**ACTION ITEM:**
Take every line from the data that has the word "following" in it.

**MATERIAL PROVIDED:**
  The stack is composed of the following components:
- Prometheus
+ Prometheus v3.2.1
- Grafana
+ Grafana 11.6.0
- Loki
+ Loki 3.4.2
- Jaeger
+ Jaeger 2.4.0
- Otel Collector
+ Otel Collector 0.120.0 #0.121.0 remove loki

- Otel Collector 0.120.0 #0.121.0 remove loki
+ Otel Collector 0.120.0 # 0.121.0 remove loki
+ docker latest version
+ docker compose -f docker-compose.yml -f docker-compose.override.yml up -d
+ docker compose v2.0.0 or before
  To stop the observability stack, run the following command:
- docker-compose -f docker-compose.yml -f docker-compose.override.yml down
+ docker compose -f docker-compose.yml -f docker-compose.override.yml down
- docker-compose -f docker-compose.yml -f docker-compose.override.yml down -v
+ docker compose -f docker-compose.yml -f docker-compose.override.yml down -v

--

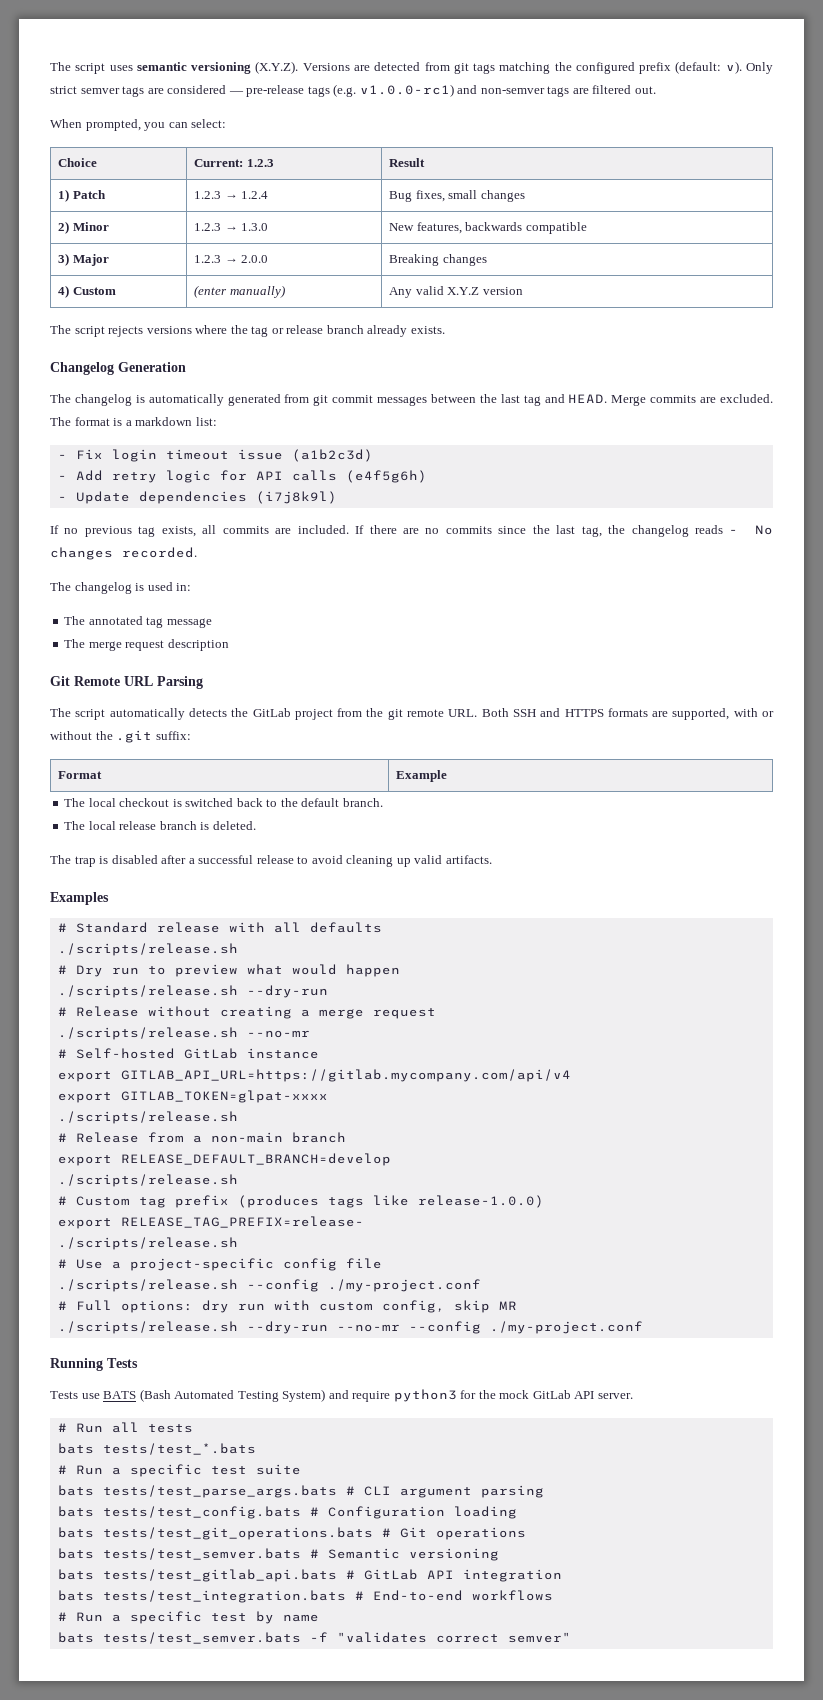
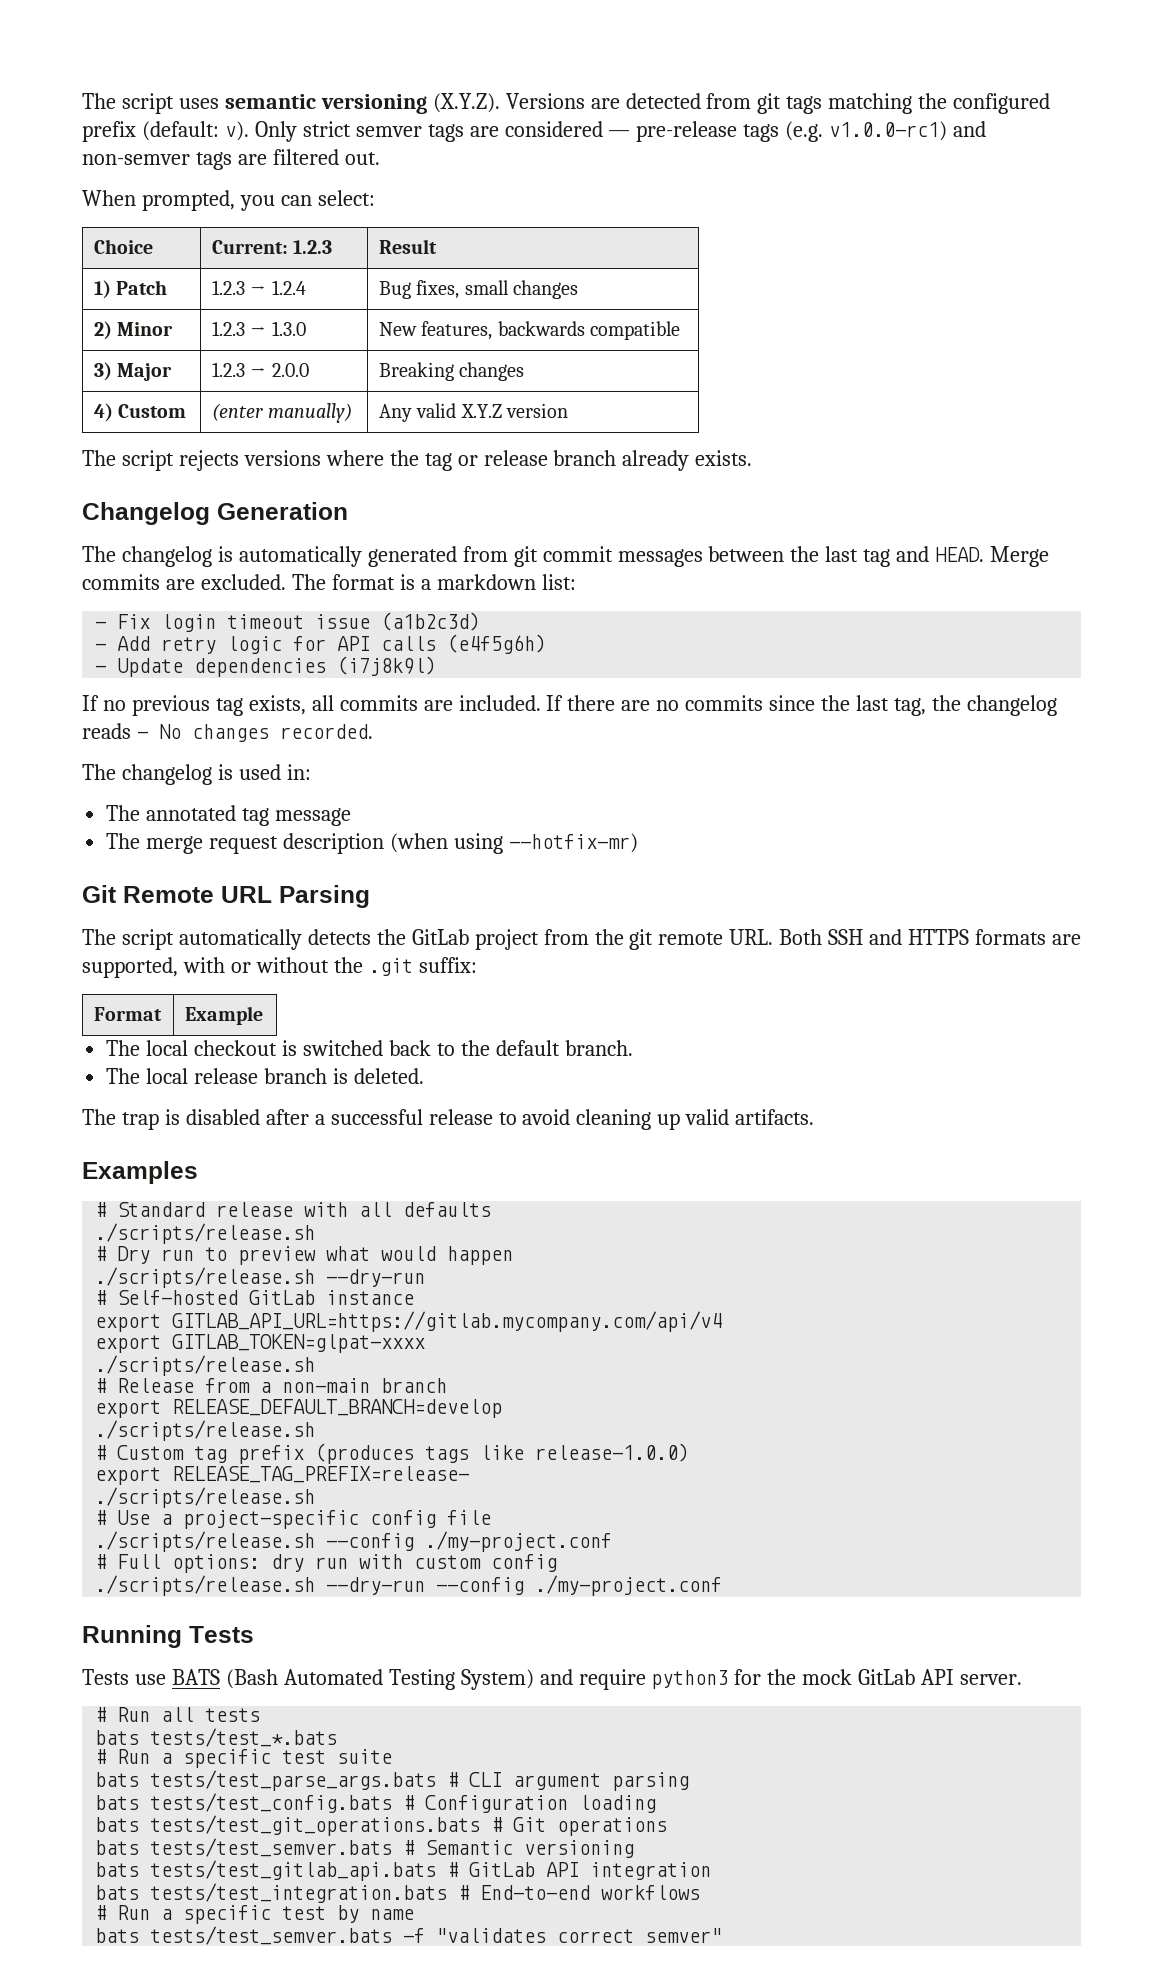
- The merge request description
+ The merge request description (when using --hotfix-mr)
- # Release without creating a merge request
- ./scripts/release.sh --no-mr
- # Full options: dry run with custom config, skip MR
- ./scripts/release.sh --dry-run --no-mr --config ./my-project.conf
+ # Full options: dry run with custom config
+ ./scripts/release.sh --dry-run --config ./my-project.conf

**SOLUTION TO THIS EXERCISE:**
  The stack is composed of the following components:
  To stop the observability stack, run the following command:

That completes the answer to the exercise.